And I'm very surprised you find crappy coffee shop WIFI and 3G to be pretty reliable - those are exactly the kinds of networks which have occasional sustained periods of high packet loss which wreck havoc with TCP.
Edit: the only downside of UDP VPNs is that stateful firewalls can have extremely short timeouts of UDP "connections" (e.g. 30 seconds!), which necessitates the VPN to constantly send keepalives, which kills battery life on mobile devices. TCP connections tend to be given much longer timeouts.
Minor disagreement though:
"Edit: the only downside of UDP VPNs is that stateful firewalls can have extremely short timeouts of UDP "connections" (e.g. 30 seconds!)"
Plenty of mobile networks will timeout inactive TCP connections in less than 30 seconds. TCP keepalives are an absolute requirement on long running mobile connections.... e.g. Google maintained GCM connections on Android for notifications... a simple packet capture will show you the frequency of keepalives there... and it's almost always more frequent than per 30 seconds.
When I'm using wifi at a coffee shop and start getting a bunch of packet loss, I will switch to a tethered 3G connection. When my SSL VPN reconnects, the VPN server hands me back the same IP address I had before. In some cases, my SSH sessions don't even drop.
Similarly, I find the Internet at my local Starbucks to be some of the fastest, most-reliable networks around; even faster than some local ISPs hooking up to my home.
It's not about how TCP-over-TCP is somehow aesthetically displeasing or about how people should feel bad about doing it. It's about how TCP-over-TCP is a technically bad idea because stacked TCPs interact poorly. It's never a good idea. TCP-over-TCP is still a profoundly flawed protocol even if you don't happen to tickle its problematic cases.
I disagree with that profoundly:
I read the article. Yes, TCP over TCP include unnecessary performance-harming features in certain circumstances, because you have two unrelated collision avoidance systems running at the same time. Even so, in many scenarios TCP over TCP is an excellent idea: it can provide you with many benefits, in practical terms works great, and has no readily-available alternative which is better.

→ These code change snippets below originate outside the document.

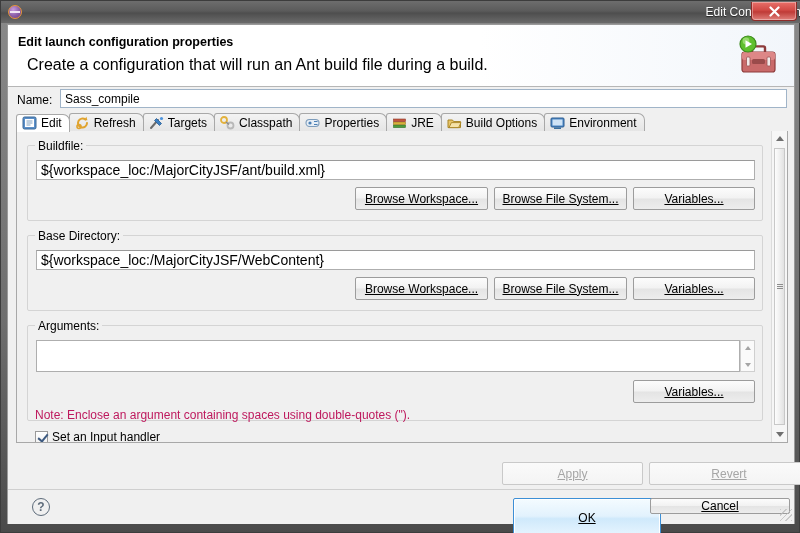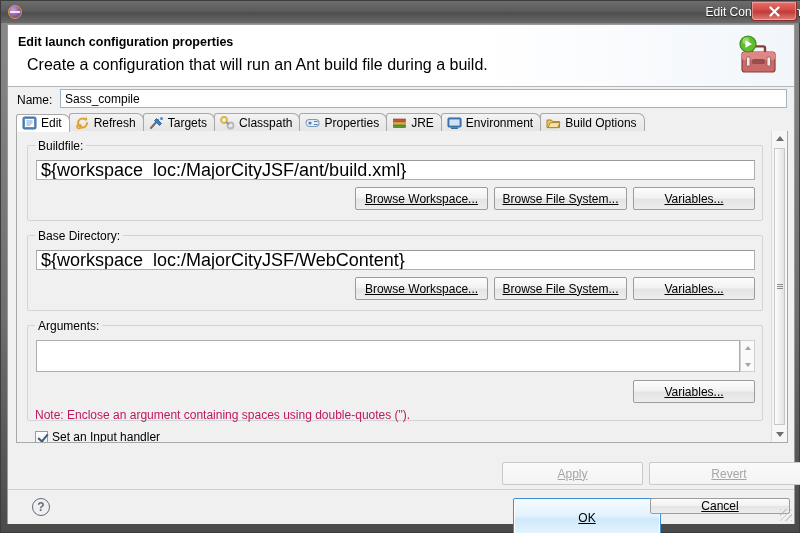--- a/index.html
+++ b/index.html
@@ -223,21 +223,21 @@
     font-size: 12px;
     color: #000;
   }
   .txt {
     position: absolute;
     box-sizing: border-box;
     border: 1px solid #aeaeae;
     border-top-color: #9a9a9a;
     background: #ffffff;
     font-family: "Liberation Sans", sans-serif;
-    font-size: 18px;
+    font-size: 14px;
     padding: 0 4px;
     color: #000;
     outline: none;
   }
   .ta {
     position: absolute;
     box-sizing: border-box;
     border: 1px solid #aeaeae;
     background: #ffffff;
     font-family: "Liberation Sans", sans-serif;
@@ -541,36 +541,36 @@
             <rect x="1.5" y="6" width="12" height="2.6" fill="#d9b23c" stroke="#9c7c21" stroke-width="0.6"></rect>
             <rect x="1.5" y="3" width="12" height="2.6" fill="#c2553f" stroke="#8f3928" stroke-width="0.6"></rect>
           </svg>
         </span>
         <span>JRE</span>
       </div>
 
       <div class="tab">
         <span class="ticon">
           <svg width="15" height="14" viewBox="0 0 15 14">
+            <path d="M1 4 h4.5 l1.2 1.6 H13.5 v6 H1 Z" fill="#e8c56a" stroke="#a88423" stroke-width="1"></path>
+            <path d="M2 11.6 L4.4 6.6 H14 L11.6 11.6 Z" fill="#f6e2a8" stroke="#a88423" stroke-width="0.9"></path>
+          </svg>
+        </span>
+        <span>Build Options</span>
+      </div>
+
+      <div class="tab">
+        <span class="ticon">
+          <svg width="15" height="14" viewBox="0 0 15 14">
             <rect x="1" y="2" width="13" height="9" rx="1" fill="#4a86c5" stroke="#2f5f92" stroke-width="1"></rect>
             <rect x="2.5" y="3.5" width="10" height="6" fill="#cfe3f5"></rect>
             <rect x="4" y="11.4" width="7" height="1.6" fill="#3a6f9e"></rect>
           </svg>
         </span>
         <span>Environment</span>
-      </div>
-
-      <div class="tab">
-        <span class="ticon">
-          <svg width="15" height="14" viewBox="0 0 15 14">
-            <path d="M1 4 h4.5 l1.2 1.6 H13.5 v6 H1 Z" fill="#e8c56a" stroke="#a88423" stroke-width="1"></path>
-            <path d="M2 11.6 L4.4 6.6 H14 L11.6 11.6 Z" fill="#f6e2a8" stroke="#a88423" stroke-width="0.9"></path>
-          </svg>
-        </span>
-        <span>Build Options</span>
       </div>
 
     </div>
 
     <div id="tabpanel">
       <div id="panelinner">
 
         <div class="group" style="left:10px; top:14px; width:736px; height:76px;">
           <span class="glabel">Buildfile:</span>
           <input class="txt" type="text" style="left: 8px; top: 14px; width: 719px; height: 20px;" value="${workspace_loc:/MajorCityJSF/ant/build.xml}">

It doesn't solve the problem as theoretically neatly as possible, and carries some cruft. But hypothetical me at a starbucks about to open an ssh tunnel to a trusted connection, hypothetical you telling me that that's never a good idea. Okay then, what should I do instead?
Perhaps we could disable retransmission on either the upper or lower layer?
Only for apps that don't try to utilize maximum throughput. Skype, YouTube, most web browsing, most mail use.
But those that do - like large file transfers over ftp/sftp or a very large email, for example - will cause the meltdown described in this article.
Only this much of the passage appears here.